After a couple of hours, we should know if our idea worked out or not. If it did not work out, no worries, we just throw away that code and try another idea. If it did work out, fantastic, we have just found the solution to our problem. Again we throw away that code and start over again. But this time, we implement the solution in small incremental steps using the knowledge we have just created during that spike.

It allows us to control the quality of what goes into production

Only features that went successfully through a quality gating process get merged into mainline. As such, these features get deployed into production. This is how teams, again and again, try to control the quality of what goes into production.

What is quality? Handling this would require a whole article on its own. Therefore, I will limit the discussion to …

It’s highly contextual, once we get beyond obvious problems like systems crashing. I go with value to someone who matters. I ask them what value means to them.

– Fiona Charles (@FionaCCharles), Oct 20, 2021

Frequently, the quality gating is a manual code review through a pull request. This manual step introduces unexpected side effects.

When the pull request is ready, engineers wait for the code review to happen. Because the review does not start immediately, engineers start new work. This is already a violation of the lean principle: Stop Starting, Start Finishing. It creates more work in progress. Work in progress hinders the flow of work through the value stream. It blocks delivery of features.
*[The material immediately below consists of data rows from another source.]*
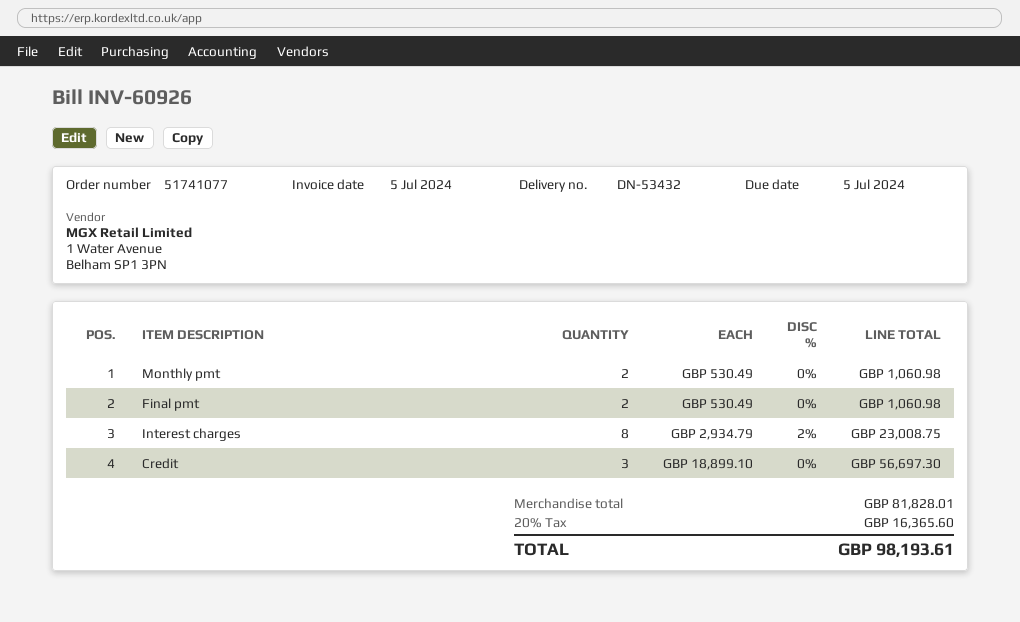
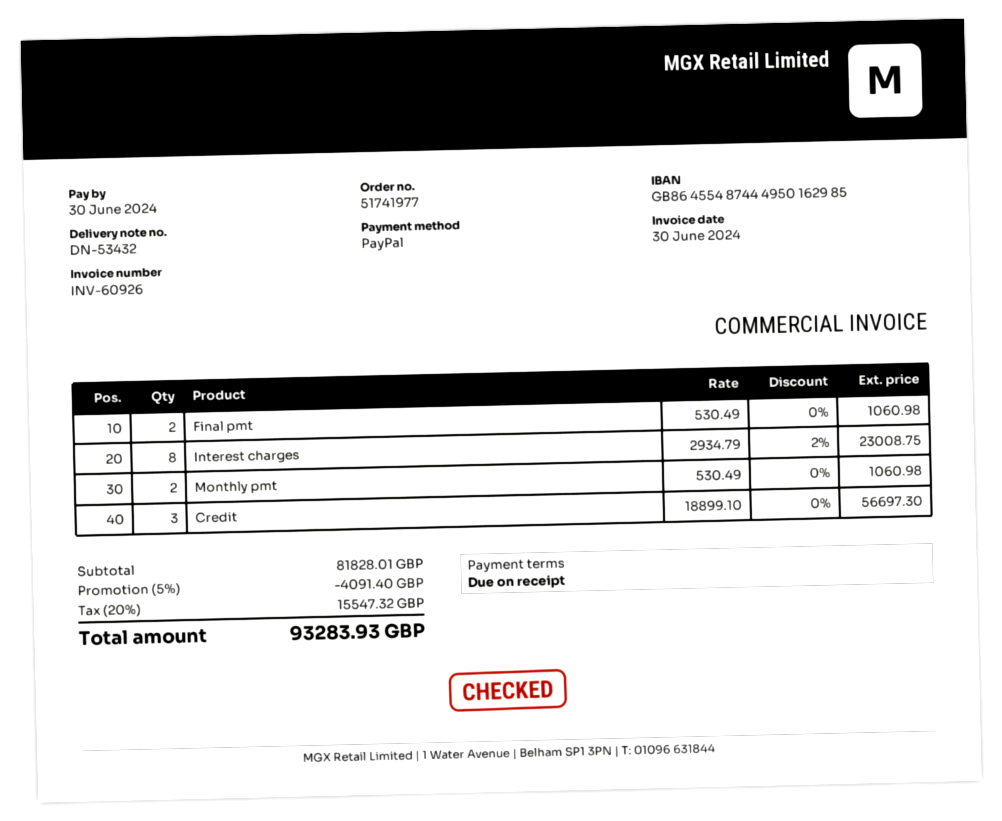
order number: 51741077 -> 51741977
invoice date: 2024-07-05 -> 2024-06-30
due date: 2024-07-05 -> 2024-06-30
discount: none -> 5% = 4091.40
tax: 20% = 16365.60 -> 20% = 15547.32
total: 98193.61 -> 93283.93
Therefore it also delays feedback and delays finding new ways to delight the customer.

Other engineers should start reviewing the pull request as soon as possible. But that does not happen either as they are too busy completing their feature. As a result, pull requests pile up. Again, this creates more work in progress. More feedback is delayed. Less unmet needs of the customer are uncovered.

Because feature branches involve a full feature or worse an epic of features, pull requests are commonly big. Reviewing these pull requests takes a considerable amount of time. As a consequence, pull requests are reviewed hastily in a shallow way. So, what are then the quality benefits of code reviews when they are done superficially? What is the added value for the time spent and the delays introduced? Asking the question is to answer it.

Also, engineers reviewing the pull request have very little context about the feature being reviewed. This is caused by this focus on individual productivity: one engineer, one feature. For that reason, engineers limit code reviews to purely technical reviews. They do not review the functionality. Again, this has a limited quality benefit.

When comments or issues arise from a review, engineers must get back into the context of the pull request. This context switching again takes time and introduces delays. These code review issues also initiate rework happening far too late in the process.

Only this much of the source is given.